The foundation of the University College in Cardiff 1883 prompted a public holiday during which the church bells rang all day, such were the high hopes and expectations that the University generated.
The journey from the 19th to the 21st century has seen Cardiff transformed from what was once a small provincial university into what is today acknowledged as one of Britain's leading teaching and research universities, and one which is held in high esteem both nationally and internationally.

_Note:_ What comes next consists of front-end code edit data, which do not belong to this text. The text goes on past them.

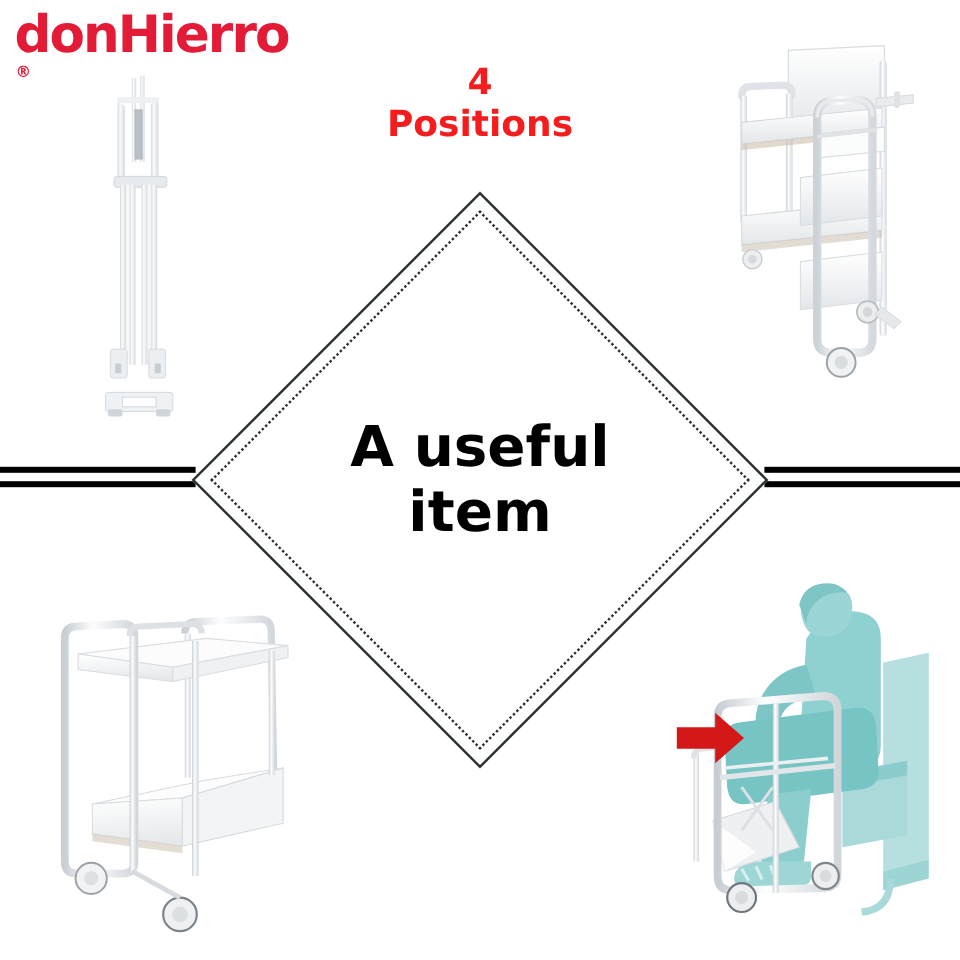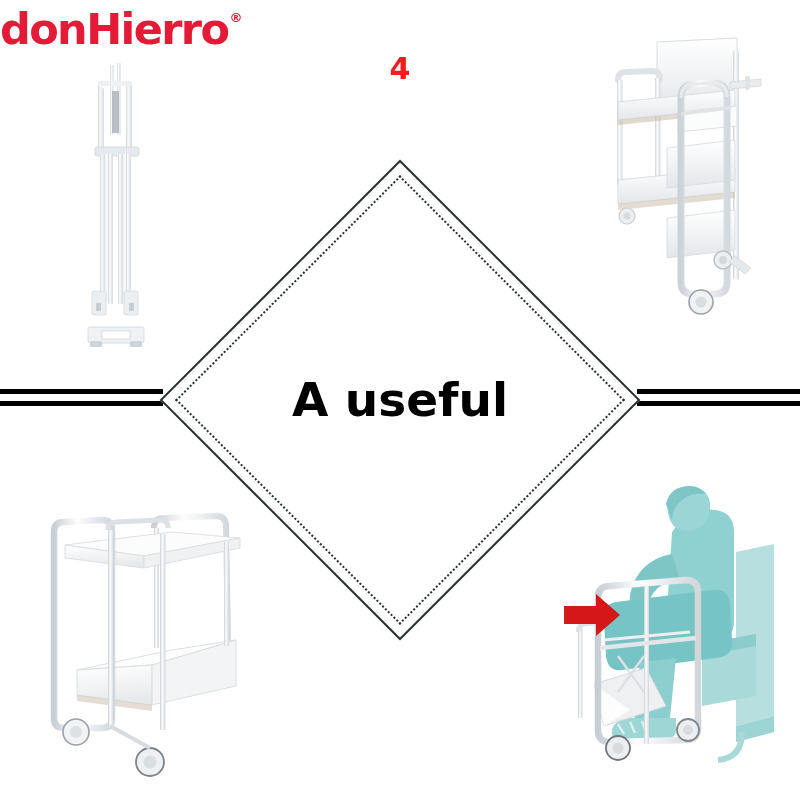--- a/index.html
+++ b/index.html
@@ -19,10 +19,11 @@
   
   .brand {
     position: absolute;
-    left: 0;
+    left: 12px;
     top: 8px;
     display: flex;
     align-items: flex-start;
+    flex-direction: column;
   }
   .brand-word {
     font-family: "DejaVu Sans", sans-serif;

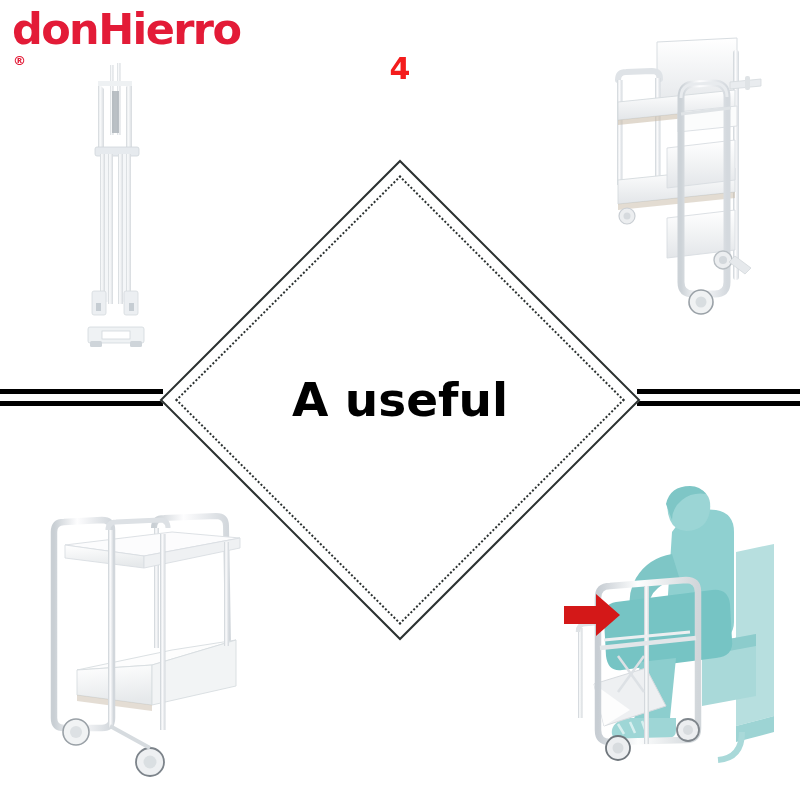--- a/index.html
+++ b/index.html
@@ -137,6 +137,7 @@
 
   <div class="headline">
     <span class="line">4</span>
+    <span class="line">Positions</span>
   </div>
 
   <div class="side-rules left">

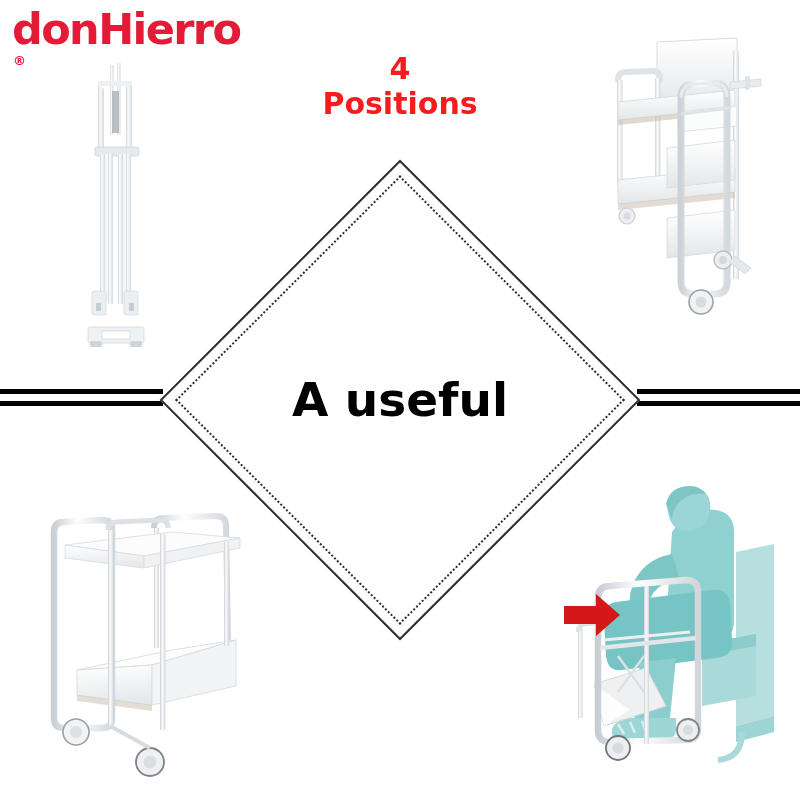--- a/index.html
+++ b/index.html
@@ -155,6 +155,7 @@
   </div>
   <div class="diamond-text">
     <span class="line">A useful</span>
+    <span class="line">item</span>
   </div>
 
   <div class="photo ph-folded">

During this period there have been huge visible changes, most obviously in the university estate. From humble beginnings in a dilapidated former hospital the University today benefits from a combination of impressive Portland-stone and modern state-of-the-art buildings, mainly located in the elegant civic centre. As the status and reputation of the University has grown, so too have the numbers of students and staff, who are now drawn to Cardiff not just from throughout Britain, but from throughout the world.
Cardiff's history, like most of the United Kingdom's large civic universities, has been shaped by the traditions of several institutions.
The Cardiff Arts and Science Classes began in 1866, developing into the Cardiff Technical College, the Welsh College of Advanced Technology and the University of Wales Institute of Science and Technology (UWIST) and merging with the University in 1988.
The University College of South Wales and Monmouthshire was founded in 1883, changing its name to University College Cardiff in 1972. It became the University of Wales College of Cardiff upon merger with UWIST in 1988, then University of Wales, Cardiff - but largely being known as Cardiff University, its public name, which became its formal title in 2004.
The University of Wales College of Medicine, has an equally rich and impressive history, being established as the Welsh National School of Medicine in 1931. It has a long tradition of partnership with Cardiff University leading to the merging of activities in 2004.